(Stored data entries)
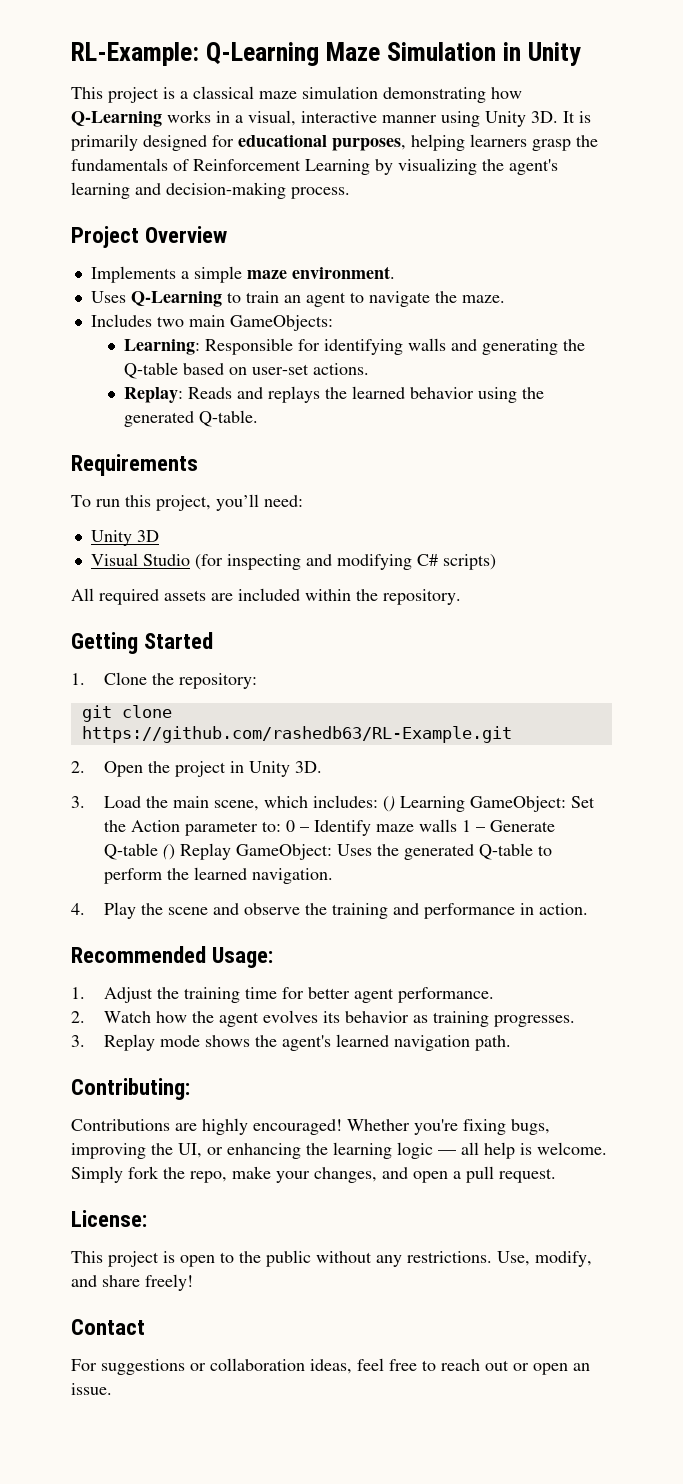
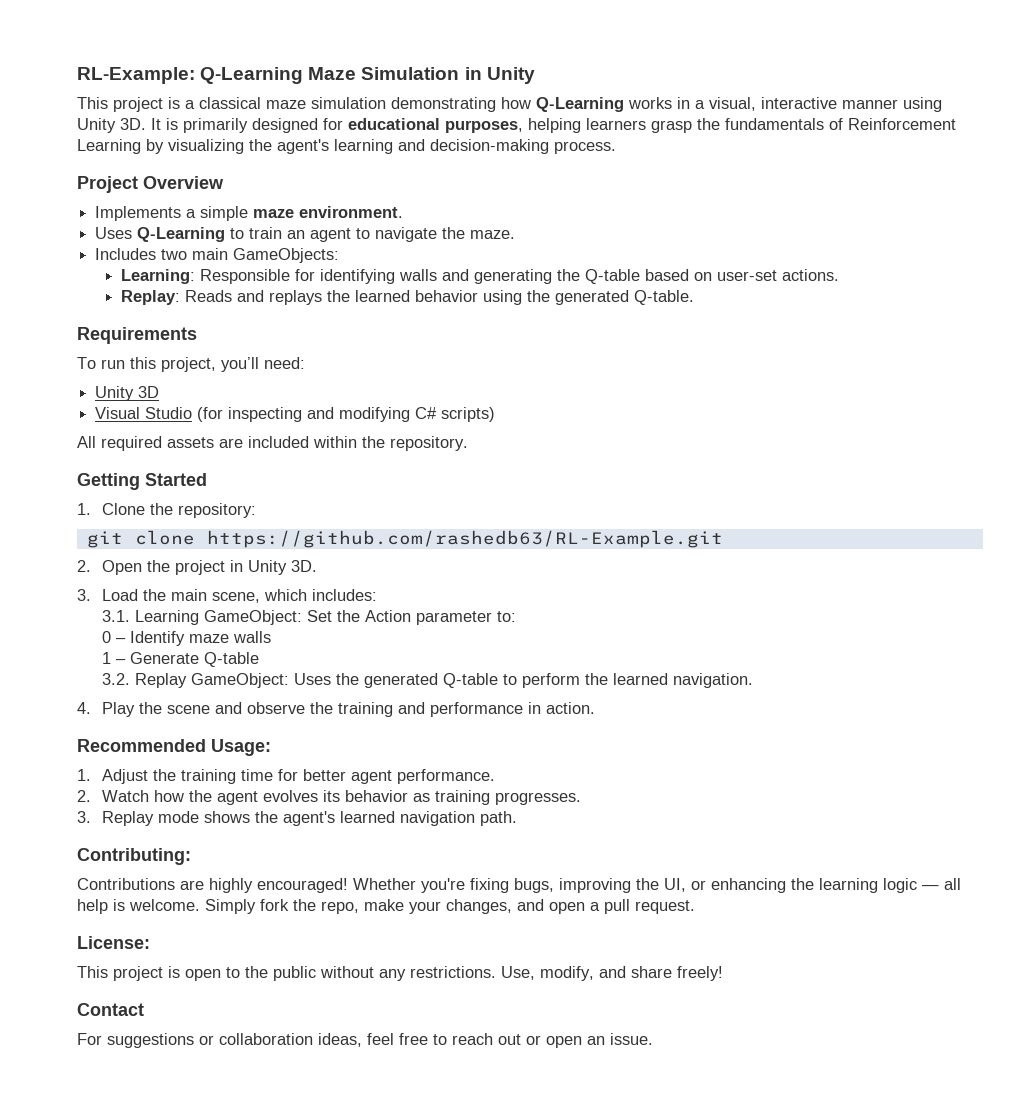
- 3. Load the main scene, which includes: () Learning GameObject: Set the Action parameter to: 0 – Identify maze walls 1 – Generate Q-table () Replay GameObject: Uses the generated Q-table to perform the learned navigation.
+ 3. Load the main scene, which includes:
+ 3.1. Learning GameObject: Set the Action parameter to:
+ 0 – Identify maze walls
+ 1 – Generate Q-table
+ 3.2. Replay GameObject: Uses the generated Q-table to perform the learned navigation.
==
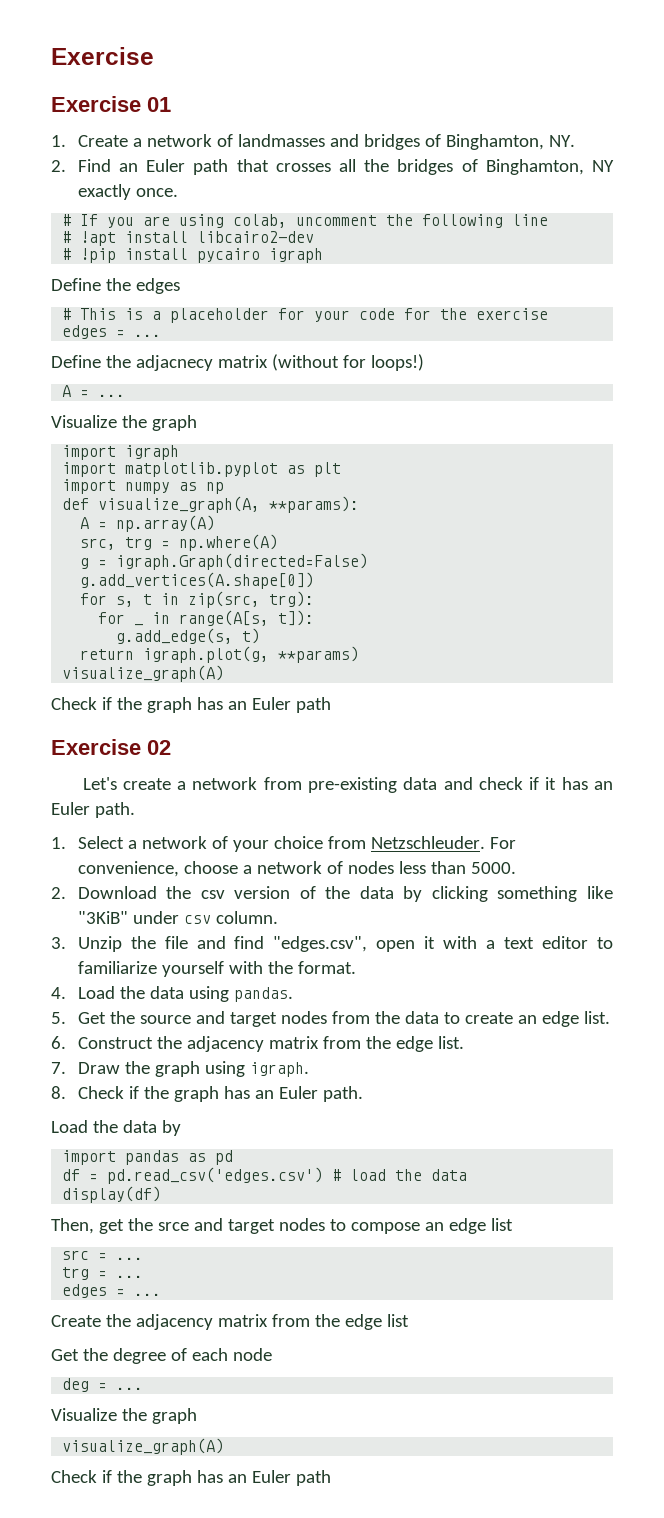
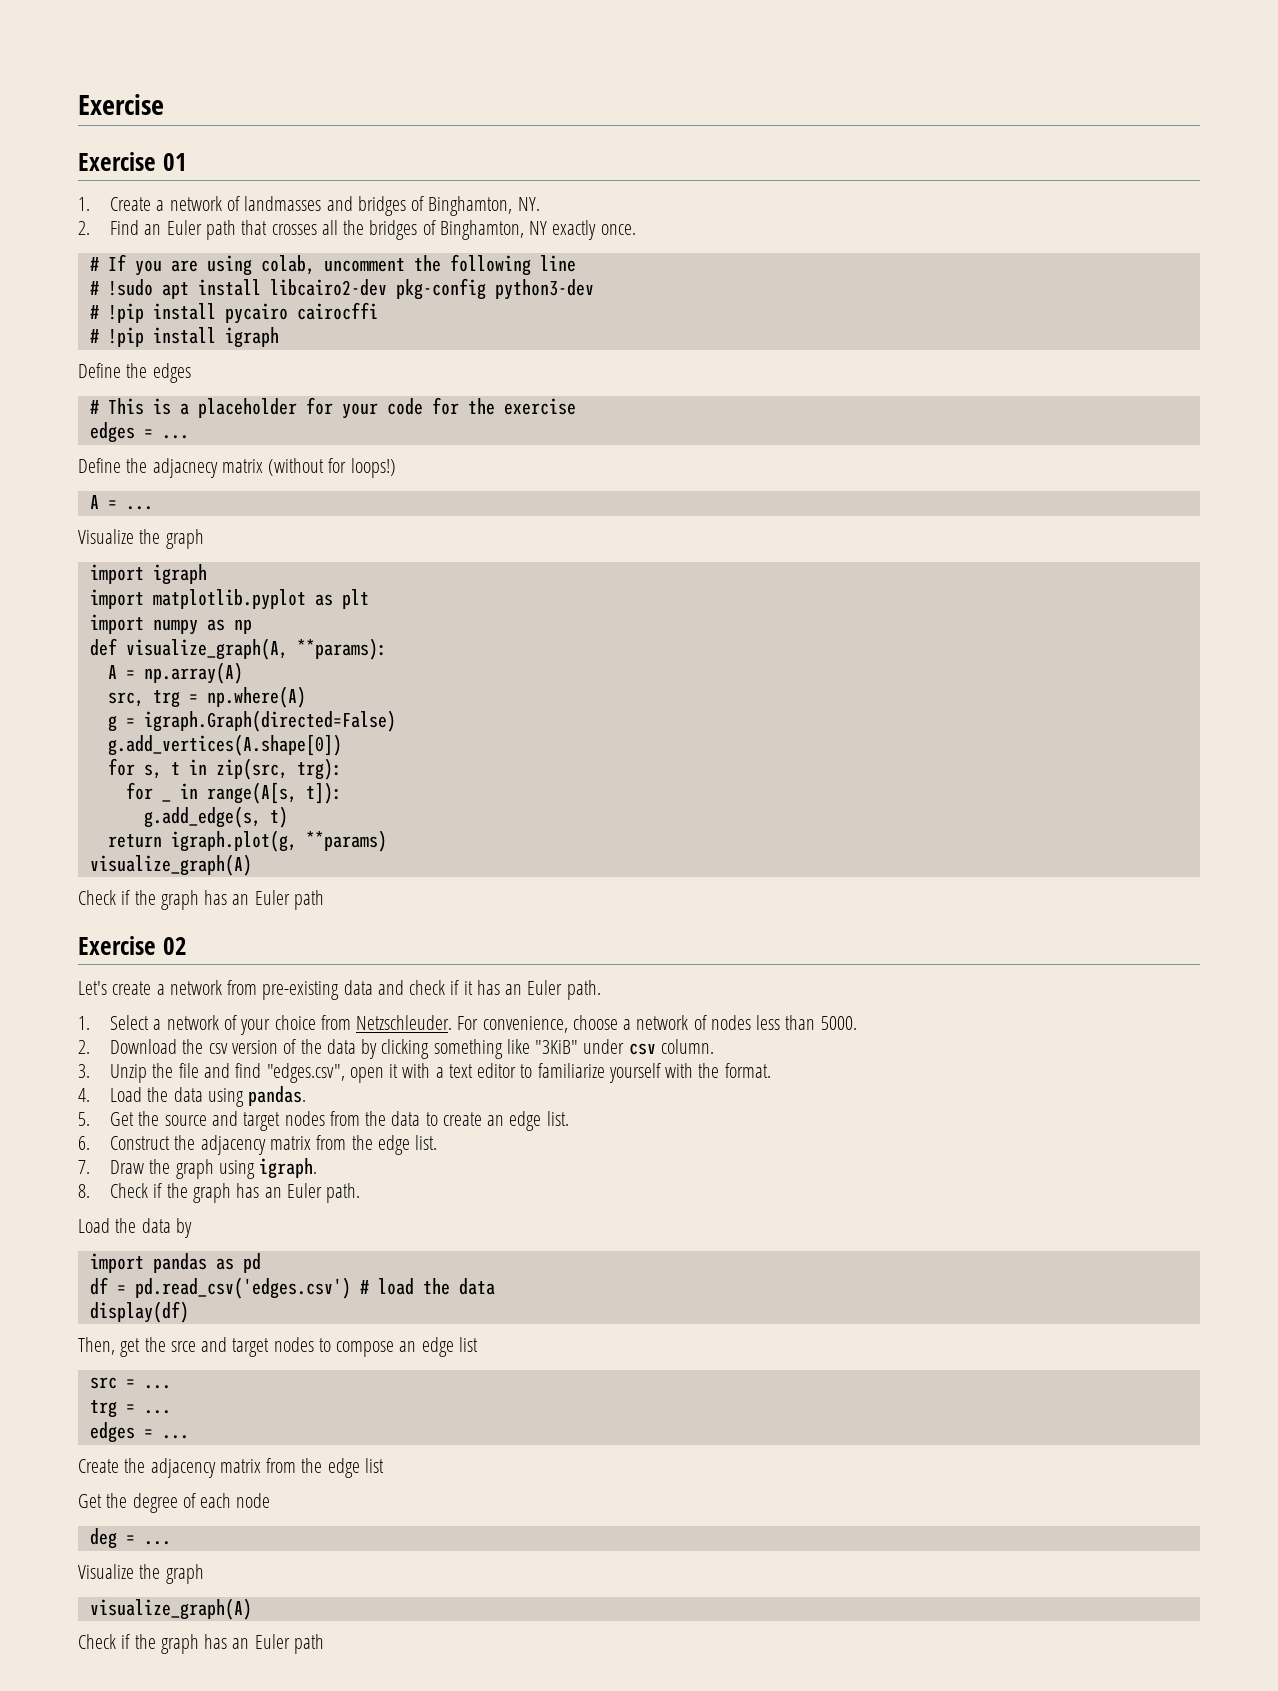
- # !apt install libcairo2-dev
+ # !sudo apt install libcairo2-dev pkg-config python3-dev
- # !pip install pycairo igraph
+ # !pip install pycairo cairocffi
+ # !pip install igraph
--
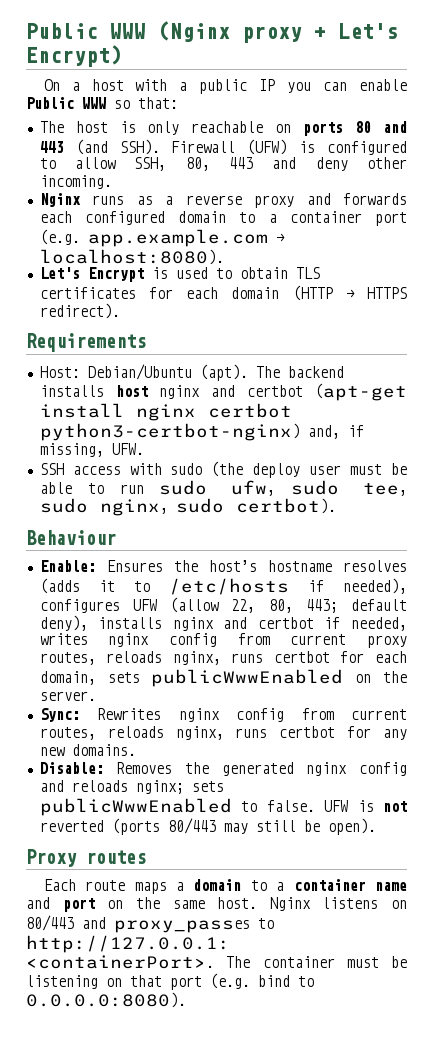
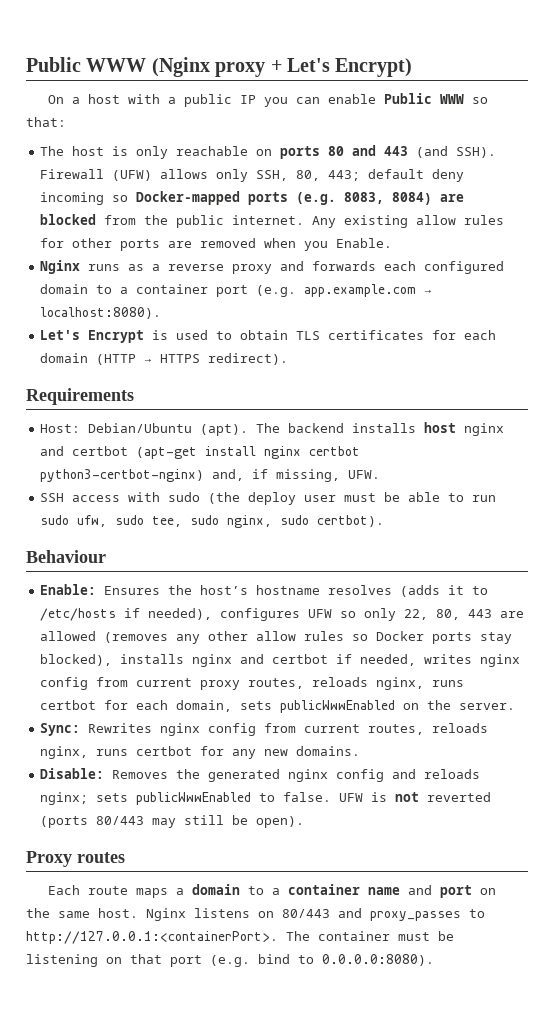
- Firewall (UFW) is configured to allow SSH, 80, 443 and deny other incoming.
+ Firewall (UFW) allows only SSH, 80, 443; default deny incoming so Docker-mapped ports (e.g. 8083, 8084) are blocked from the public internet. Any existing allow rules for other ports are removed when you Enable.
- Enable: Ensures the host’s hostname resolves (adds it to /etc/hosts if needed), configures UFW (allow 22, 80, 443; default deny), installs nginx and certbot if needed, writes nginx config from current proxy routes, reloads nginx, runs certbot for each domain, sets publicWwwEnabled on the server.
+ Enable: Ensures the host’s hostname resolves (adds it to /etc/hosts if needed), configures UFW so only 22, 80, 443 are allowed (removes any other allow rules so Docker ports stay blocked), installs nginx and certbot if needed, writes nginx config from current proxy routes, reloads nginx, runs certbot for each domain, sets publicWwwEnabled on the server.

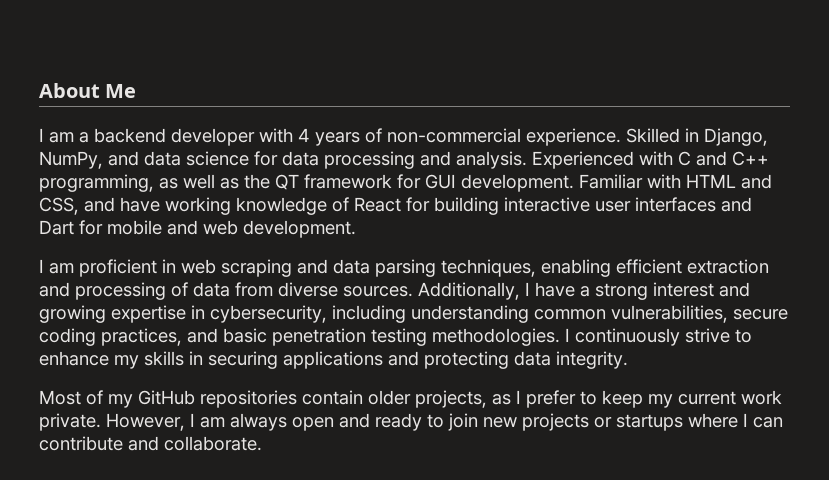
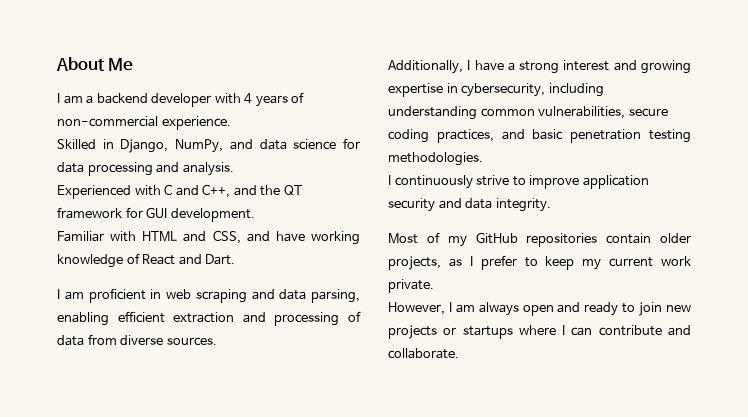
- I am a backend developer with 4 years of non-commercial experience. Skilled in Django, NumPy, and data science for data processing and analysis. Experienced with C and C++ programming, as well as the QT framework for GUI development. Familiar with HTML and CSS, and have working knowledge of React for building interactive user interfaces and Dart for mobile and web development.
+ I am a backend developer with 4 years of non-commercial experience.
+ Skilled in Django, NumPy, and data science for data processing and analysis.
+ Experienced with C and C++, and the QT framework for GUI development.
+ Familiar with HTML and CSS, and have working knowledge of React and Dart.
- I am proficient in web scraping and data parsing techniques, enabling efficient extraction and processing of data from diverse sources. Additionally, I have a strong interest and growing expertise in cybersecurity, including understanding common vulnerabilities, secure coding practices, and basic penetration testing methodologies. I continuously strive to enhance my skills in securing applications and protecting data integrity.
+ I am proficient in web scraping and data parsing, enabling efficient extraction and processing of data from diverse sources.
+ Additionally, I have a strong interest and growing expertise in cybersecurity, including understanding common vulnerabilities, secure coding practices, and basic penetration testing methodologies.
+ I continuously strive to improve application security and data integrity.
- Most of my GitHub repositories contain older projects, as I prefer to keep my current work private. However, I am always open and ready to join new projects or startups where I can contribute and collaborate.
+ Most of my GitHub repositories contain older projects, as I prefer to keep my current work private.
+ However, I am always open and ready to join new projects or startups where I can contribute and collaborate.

[EXERCISE DETAILS]
Search the data above for the word "maze", then gather each line in which it appears.

[ANSWER SECTION]
- 3. Load the main scene, which includes: () Learning GameObject: Set the Action parameter to: 0 – Identify maze walls 1 – Generate Q-table () Replay GameObject: Uses the generated Q-table to perform the learned navigation.
+ 0 – Identify maze walls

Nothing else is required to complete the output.